Jonny Sun mentioned it best in his book Goodbye Again, which I will paraphrase here. That he often found himself anxious about not always being busy, that even in his moments of rest, all he could think about was his next project and how during his free time he would also be jotting down notes or thinking of his next project, which is what led him to write the same book I read this summer and had a more than visceral reaction in a parking lot of McDonald's while I was trying to eat some chicken nuggets in peace.
( At least he apologized for it )
The swirling feeling of my gut of am I being productive enough? What is wrong with me that people cannot see my skills? Am I even as good as my friends, family, and colleagues have told me in my life? Why won’t anyone pick me? As a writer, I know I have developed a pretty thick skin, but I think also there is the expectation that with the onslaught of rejections, we are always expected to bounce back from it fairly quickly. I never gave myself the time to mourn the potential of what could have been. Sure there were also plenty of things I applied for that I might not have had an interest in in the first place, and when I would get rejected, I handled those a bit better.
There was my fair share of jobs and other things I had really put my heart into applying and even progressed through to the second round of an interview only to be dealt with a very crushing rejection. I always found the ghost the worst. I would wallow for a few days internally. What did I do wrong? Was I that bad that they couldn’t even bother to contact me again?

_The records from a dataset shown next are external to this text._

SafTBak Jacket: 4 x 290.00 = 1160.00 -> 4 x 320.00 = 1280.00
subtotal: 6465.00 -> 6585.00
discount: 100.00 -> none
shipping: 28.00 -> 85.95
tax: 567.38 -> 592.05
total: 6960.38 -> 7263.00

The phantom in its dreary-looking cloak, sounding a lot like me after a horrible night of sleep, would usually affirm my worst fears that I am not what someone wants.
How do I battle this? How do I exorcise the phantom from my life? Well, in a lot of ways. I keep working on the things I love because I suppose I am a masochist deep down despite it. I still love writing. I still love sharing my stories. Even if a publisher might not care for it or a recruiter reads my writing and thinks I’m not a good fit. That hey maybe, someone somewhere will. Many of my favorite authors, filmmakers, and artists all deal with this same fate, and yet we still keep trucking along. There is freedom in creation. Although frustrating at times, I find it so surprising when I learn something simultaneously as a character, or I go back and read something I wrote and find that a particular mood is reflective of a time in my life that I maybe don’t think about too often.

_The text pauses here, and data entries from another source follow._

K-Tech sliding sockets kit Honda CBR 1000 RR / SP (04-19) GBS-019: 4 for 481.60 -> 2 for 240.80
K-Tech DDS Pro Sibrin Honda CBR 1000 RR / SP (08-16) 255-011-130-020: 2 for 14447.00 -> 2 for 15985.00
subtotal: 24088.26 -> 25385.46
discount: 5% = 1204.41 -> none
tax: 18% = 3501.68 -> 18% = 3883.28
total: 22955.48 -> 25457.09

Your phantom will always be there, I think you learn to yell at them in a much stronger voice to shoo them away, but other times, you embrace them. Full-bodied and hold onto them until they pass through you like they would any other solid object.
Rejection always hurts, but know that I am rooting for you if you ever need anyone in your corner. Maybe one day when it’s okay, we can meet together for tea and cake with our phantoms. Drop us a line when my phantom isn't hanging around. I am pretty easy to reach on Twitter @mirandatorys.

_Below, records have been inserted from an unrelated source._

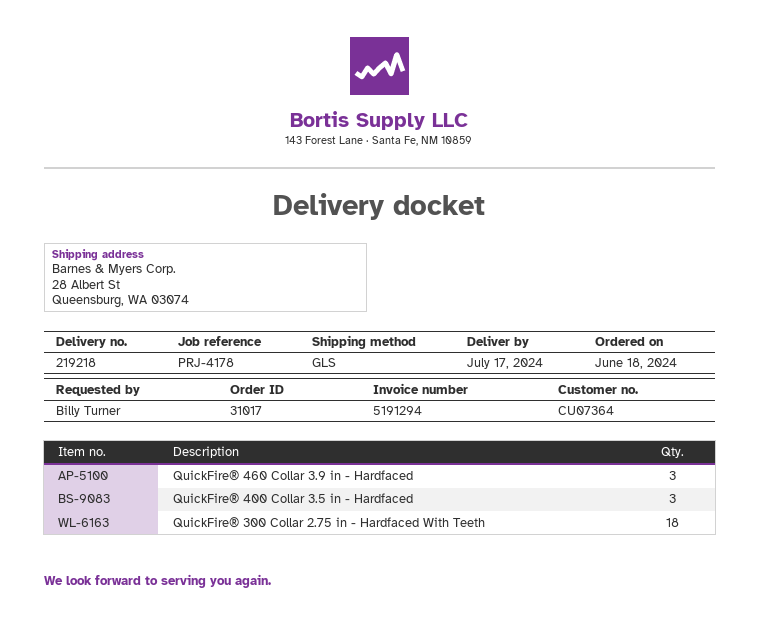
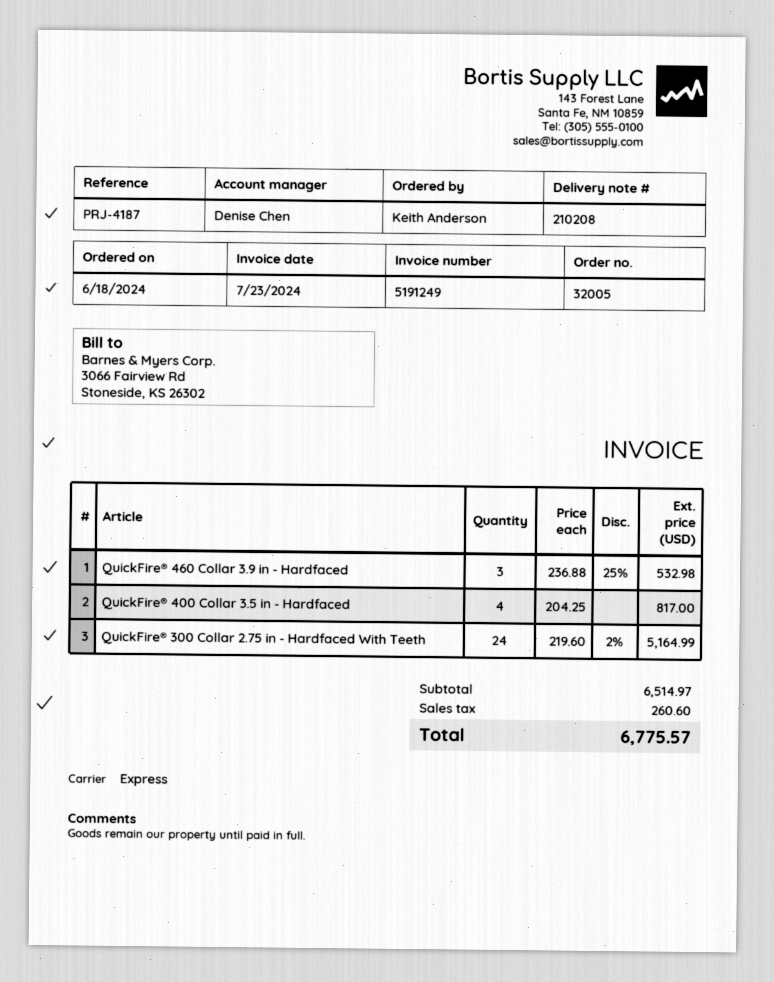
order number: 31017 -> 32005
delivery note number: 219218 -> 210208
invoice number: 5191294 -> 5191249
reference: PRJ-4178 -> PRJ-4187
ordered by: Billy Turner -> Keith Anderson
shipping method: GLS -> express
QuickFire® 400 Collar 3.5 in - Hardfaced: 3 -> 4
QuickFire® 300 Collar 2.75 in - Hardfaced With Teeth: 18 -> 24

given the most recent ghosting i had i relate to this so hard... it's just so awful to Not Know, to Not Get Answers, and have to work out the conclusion yourself... like there's easily nothing worse than that and i'm sorry that the months shaped themselves this way :( i often think about an author i won't name saying that it's always the hunger vs the fear, and not to let the fear outweigh you... and it keeps me going when it comes to writing. somebody will connect to it, somebody will see it, and it'll make all so worth it... that's how i think! thank you so much for this piece and thank you for writing it <3
whenever you get one of those rejection e-mails, automated or not, just remember that i would literally hire you on the spot if only the atlantic didn't separate us. rooting for you always!!